A mix of professional, personal
Eden says their email exchanges were a mix of professional and personal as she focused on trying to help Lisa during her transition to the next stage but make sure there was room for developing a sense of each other as a person.
"I'd find articles on the Web-I remember one related to women communicating via email in business, for example-and share those with Lisa, and I've passed along technical things that I thought would be of interest to her or people she knew," Eden says. Adds Lisa: "Eden sent me pointers to interesting Web sites and fun chemistry sites, recommendations for books, anything she thought I'd like."
At one point, Lisa asked Eden for advice related to an uncomfortable work situation.
"I was working with someone I wasn't really enjoying, and I asked Eden if she'd worked in less-than-optimal conditions like that before," Lisa says. "She validated that I was doing the right thing by making the best of a bad situation, and we talked about focusing on common goals with co-workers rather than, in this case, on what I found objectionable about this person. She also suggested that when I'm working with people I enjoy, to recognize that and try to get on more projects with them. In short, focus on the positive."
Ratcheting it up a notch
"When Lisa asked for advice in that situation, I emailed something back right away, then later I had more and different thoughts and sent those," Eden says. "I hope both levels of response were useful to her, because both were important for me to send. As a mentor, if a student has a critical situation, you want to respond and be there for her. But I wanted also to take an important question and give it more thought."
Eden was reminded of that as she signed up to be a MentorNet mentor again this year.

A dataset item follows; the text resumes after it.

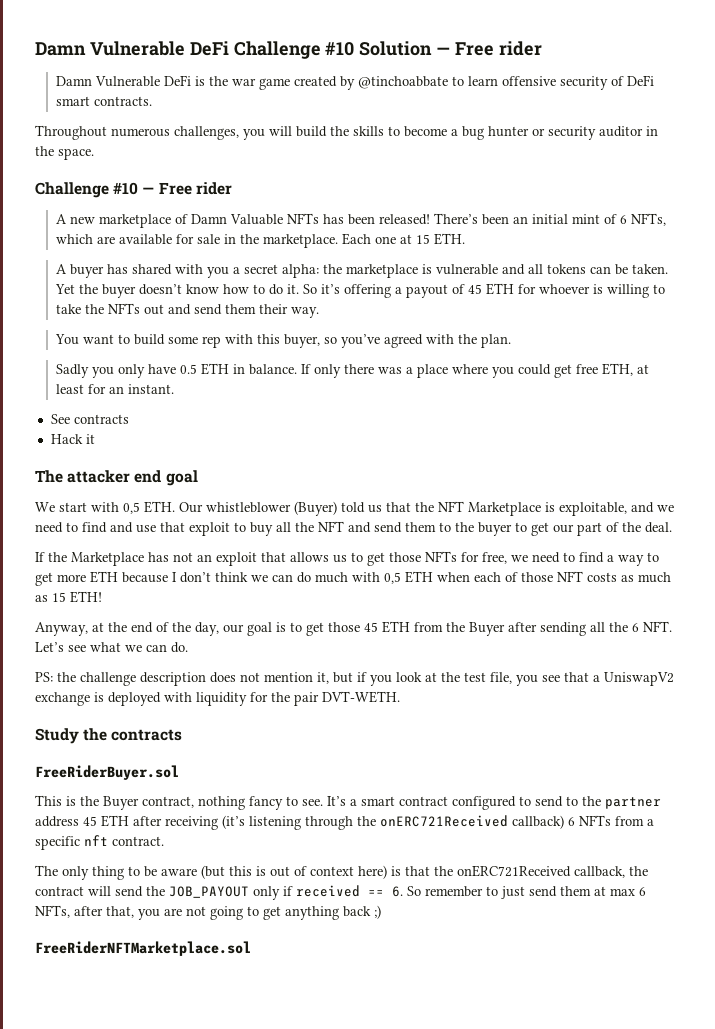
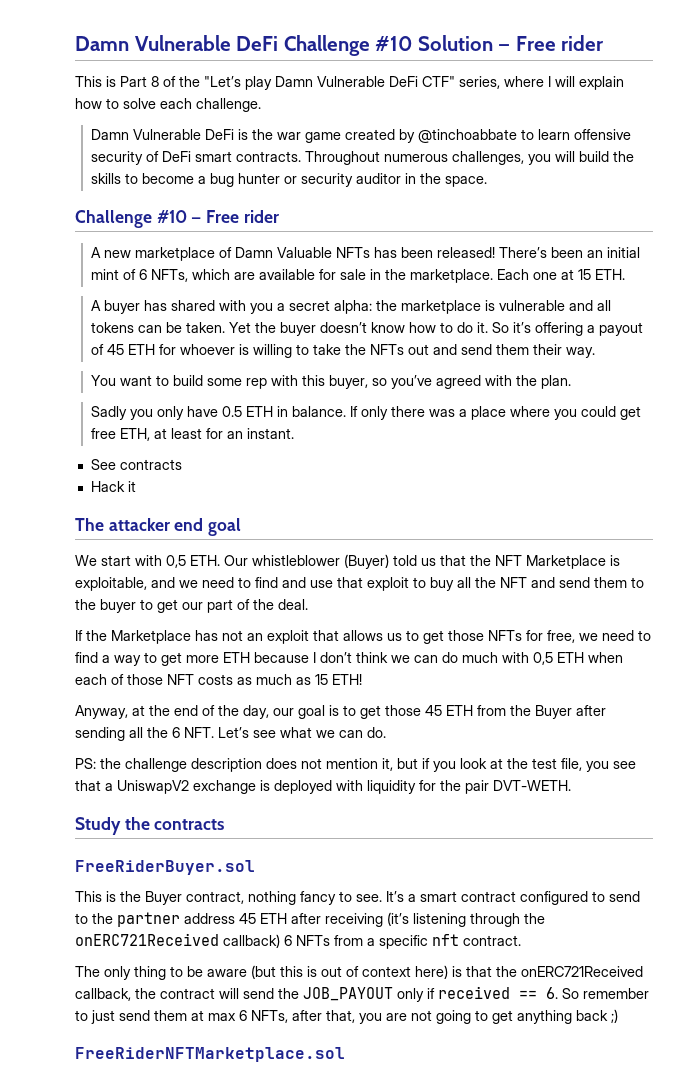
(542, 48) none -> [75,76,624,90] [75,98,261,112] // This is Part 8 of the "Let’s play Damn Vulnerable DeFi CTF" series, where I will explain how to solve each challenge.
(153, 101) // -> (302, 156) none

"On the application, there's a section that goes into detail asking how comfortable you'd be providing advice on different topics," Eden says. "When I looked at my responses from last year, I realized that I was inclined to move everything up a notch or two this year. Initially I was conservative in estimating my abilities to provide advice on various topics, and filling out the application again was a measure of what I'd gotten out of the program."